Passados uns dez minutos mais ou menos, durante os quais a Firebolt passou de mão em mão, e foi admirada de todos os ângulos, a garotada se dispersou e Harry e Rony puderam ver Hermione direito, a única pessoa que não tinha corrido ao encontro dos garotos, curvada sobre seu trabalho, evitando encontrar o olhar deles.
Harry e Rony se aproximaram da mesa e finalmente Hermione ergueu a cabeça.
— Me devolveram a vassoura — disse Harry, sorrindo para a amiga e erguendo a Firebolt no ar.
— Está vendo, Mione? Não havia nada errado com ela — disse Rony.
— Bem... mas podia ter havido! Quero dizer, pelo menos agora você sabe que ela é segura!
— É, suponho que sim — disse Harry — É melhor eu ir guardá-la lá em cima...
— Eu levo! — disse Rony ansioso — Tenho que dar o tônico a Perebas.
Rony apanhou a vassoura e, segurando-a como se fosse de vidro, levou-a escada acima para o dormitório dos meninos.

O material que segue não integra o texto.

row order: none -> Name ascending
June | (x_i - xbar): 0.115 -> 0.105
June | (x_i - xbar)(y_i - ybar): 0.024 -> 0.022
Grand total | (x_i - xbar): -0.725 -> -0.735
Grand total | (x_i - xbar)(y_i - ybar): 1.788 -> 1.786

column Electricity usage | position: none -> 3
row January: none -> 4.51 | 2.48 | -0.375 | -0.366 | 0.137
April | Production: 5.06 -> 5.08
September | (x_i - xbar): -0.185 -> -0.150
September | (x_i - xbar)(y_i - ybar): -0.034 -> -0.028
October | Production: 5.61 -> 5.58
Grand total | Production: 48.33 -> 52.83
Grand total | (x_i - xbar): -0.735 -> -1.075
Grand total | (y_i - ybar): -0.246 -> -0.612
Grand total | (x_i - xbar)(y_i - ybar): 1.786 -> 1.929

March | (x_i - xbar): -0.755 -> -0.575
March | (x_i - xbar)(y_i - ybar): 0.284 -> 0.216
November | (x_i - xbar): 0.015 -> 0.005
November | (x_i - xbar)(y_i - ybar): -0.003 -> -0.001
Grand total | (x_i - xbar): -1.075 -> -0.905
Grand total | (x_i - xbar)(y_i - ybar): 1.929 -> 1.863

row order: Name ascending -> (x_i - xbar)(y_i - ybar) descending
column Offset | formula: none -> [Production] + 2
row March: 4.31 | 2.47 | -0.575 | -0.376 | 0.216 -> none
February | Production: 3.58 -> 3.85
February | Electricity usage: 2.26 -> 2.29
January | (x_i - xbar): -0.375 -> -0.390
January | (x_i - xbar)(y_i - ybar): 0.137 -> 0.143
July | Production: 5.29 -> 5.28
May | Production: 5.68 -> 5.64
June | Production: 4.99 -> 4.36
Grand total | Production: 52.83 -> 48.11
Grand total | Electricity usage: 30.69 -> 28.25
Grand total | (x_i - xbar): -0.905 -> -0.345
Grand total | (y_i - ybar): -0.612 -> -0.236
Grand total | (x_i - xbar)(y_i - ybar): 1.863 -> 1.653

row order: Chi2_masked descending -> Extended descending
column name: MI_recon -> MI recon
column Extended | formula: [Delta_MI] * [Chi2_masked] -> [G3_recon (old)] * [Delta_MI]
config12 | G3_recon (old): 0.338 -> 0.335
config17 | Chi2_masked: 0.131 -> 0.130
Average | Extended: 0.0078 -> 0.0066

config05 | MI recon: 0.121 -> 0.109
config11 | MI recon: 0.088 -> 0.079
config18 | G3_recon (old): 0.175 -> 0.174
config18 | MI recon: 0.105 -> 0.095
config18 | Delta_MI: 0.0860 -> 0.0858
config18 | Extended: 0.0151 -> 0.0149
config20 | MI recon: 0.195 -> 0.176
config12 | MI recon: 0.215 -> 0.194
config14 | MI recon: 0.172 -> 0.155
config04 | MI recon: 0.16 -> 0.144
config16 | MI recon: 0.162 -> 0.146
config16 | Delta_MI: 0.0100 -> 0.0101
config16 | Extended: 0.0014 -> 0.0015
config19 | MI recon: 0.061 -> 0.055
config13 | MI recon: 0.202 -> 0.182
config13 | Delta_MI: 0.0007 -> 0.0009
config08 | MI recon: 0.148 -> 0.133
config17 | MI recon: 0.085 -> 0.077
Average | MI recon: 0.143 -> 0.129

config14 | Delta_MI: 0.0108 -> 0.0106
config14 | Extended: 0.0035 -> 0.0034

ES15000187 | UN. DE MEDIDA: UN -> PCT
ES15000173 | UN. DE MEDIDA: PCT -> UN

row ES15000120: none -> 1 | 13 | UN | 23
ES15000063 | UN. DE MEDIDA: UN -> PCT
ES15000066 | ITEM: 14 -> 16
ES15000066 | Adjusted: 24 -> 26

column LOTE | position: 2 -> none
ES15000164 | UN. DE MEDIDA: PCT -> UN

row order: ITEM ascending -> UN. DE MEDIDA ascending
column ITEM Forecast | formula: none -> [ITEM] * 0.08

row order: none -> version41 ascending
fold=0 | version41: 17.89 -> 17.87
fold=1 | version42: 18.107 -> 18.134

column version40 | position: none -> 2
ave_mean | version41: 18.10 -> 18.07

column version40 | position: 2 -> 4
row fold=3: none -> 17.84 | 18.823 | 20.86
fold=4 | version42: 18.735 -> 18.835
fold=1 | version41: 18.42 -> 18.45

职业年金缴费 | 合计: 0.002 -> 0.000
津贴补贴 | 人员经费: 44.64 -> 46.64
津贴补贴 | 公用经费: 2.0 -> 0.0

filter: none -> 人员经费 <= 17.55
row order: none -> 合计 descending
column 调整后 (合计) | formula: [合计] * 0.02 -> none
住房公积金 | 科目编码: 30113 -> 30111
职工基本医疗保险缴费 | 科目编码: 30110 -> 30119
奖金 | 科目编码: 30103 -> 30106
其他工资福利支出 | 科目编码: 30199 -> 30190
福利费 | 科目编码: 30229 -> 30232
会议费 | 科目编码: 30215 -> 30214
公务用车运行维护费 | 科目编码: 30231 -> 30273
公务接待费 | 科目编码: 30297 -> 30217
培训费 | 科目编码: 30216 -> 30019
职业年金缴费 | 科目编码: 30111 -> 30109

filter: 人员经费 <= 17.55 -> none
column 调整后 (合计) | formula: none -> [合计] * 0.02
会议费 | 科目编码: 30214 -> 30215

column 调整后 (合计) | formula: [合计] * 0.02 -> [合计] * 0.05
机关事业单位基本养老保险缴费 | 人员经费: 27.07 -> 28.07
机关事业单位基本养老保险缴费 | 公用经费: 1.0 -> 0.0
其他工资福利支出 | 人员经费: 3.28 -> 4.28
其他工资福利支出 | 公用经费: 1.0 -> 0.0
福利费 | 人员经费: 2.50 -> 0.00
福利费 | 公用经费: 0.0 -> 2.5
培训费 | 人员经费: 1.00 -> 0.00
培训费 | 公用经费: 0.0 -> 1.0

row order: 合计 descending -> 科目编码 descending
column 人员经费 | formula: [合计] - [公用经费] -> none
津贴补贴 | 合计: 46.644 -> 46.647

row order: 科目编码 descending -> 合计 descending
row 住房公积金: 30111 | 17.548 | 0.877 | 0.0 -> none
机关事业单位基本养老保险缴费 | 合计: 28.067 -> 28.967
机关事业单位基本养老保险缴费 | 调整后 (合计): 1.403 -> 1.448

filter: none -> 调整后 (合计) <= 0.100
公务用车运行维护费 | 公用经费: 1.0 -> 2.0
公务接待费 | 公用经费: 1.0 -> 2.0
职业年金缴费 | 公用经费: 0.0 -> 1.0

— Posso me sentar, então? — perguntou Harry a Hermione.
— Suponho que sim — disse a garota, tirando uma grande pilha de pergaminhos de uma cadeira.
Harry deu uma olhada na mesa atravancada, no longo trabalho de Aritmancia em que a tinta ainda estava molhada, no trabalho ainda mais longo de Estudos dos Trouxas (“Explique por que os trouxas precisam de eletricidade”) e na tradução de runas em que Hermione trabalhava agora.
— Como é que você está conseguindo dar conta de tudo isso? — perguntou o garoto.
— Ah, bem... você sabe, trabalhando à beça.
De perto, Harry viu que ela parecia quase tão cansada quanto Lupin.
— Por que você não tranca algumas matérias? — perguntou o garoto, observando-a erguer os livros para procurar o dicionário de runas.
— Eu não poderia fazer isso! — respondeu Hermione, escandalizada.
— Aritmancia parece horrível — comentou Harry, apanhando uma complicada tabela numérica.
— Ah, não, é maravilhosa! — respondeu Hermione séria — É a minha matéria favorita! É...
Mas exatamente o que era maravilhoso na Aritmancia, Harry jamais chegou a saber. Naquele exato momento, um grito estrangulado ecoou pela escada do dormitório dos meninos. Todos na sala se calaram e olharam petrificados para a subida. Então ouviram os passos apressados de Rony, cada vez mais fortes... e em seguida ele apareceu, arrastando um lençol.
— OLHA! — berrou ele, se dirigindo à mesa de Hermione — OLHA! — berrou de novo, sacudindo o lençol na cara da garota.
— Rony, que...?
— PEREBAS! OLHE! PEREBAS!
Hermione procurava afastar o corpo, com uma expressão de total perplexidade. Harry olhou para o lençol que Rony segurava. Havia alguma coisa vermelha nele. Alguma coisa que se parecia horrivelmente com...
— SANGUE! — bradou Rony no silêncio de atordoamento que invadiu a sala — ELE DESAPARECEU! E SABE O QUE TINHA NO CHÃO?
— N-Não — respondeu Hermione com a voz trêmula.
Rony atirou uma coisa em cima da tradução de runas de Hermione. Ela e Harry se curvaram para ver. Em cima das estranhas formas pontiagudas havia vários pêlos de felino, compridos e amarelo-avermelhados.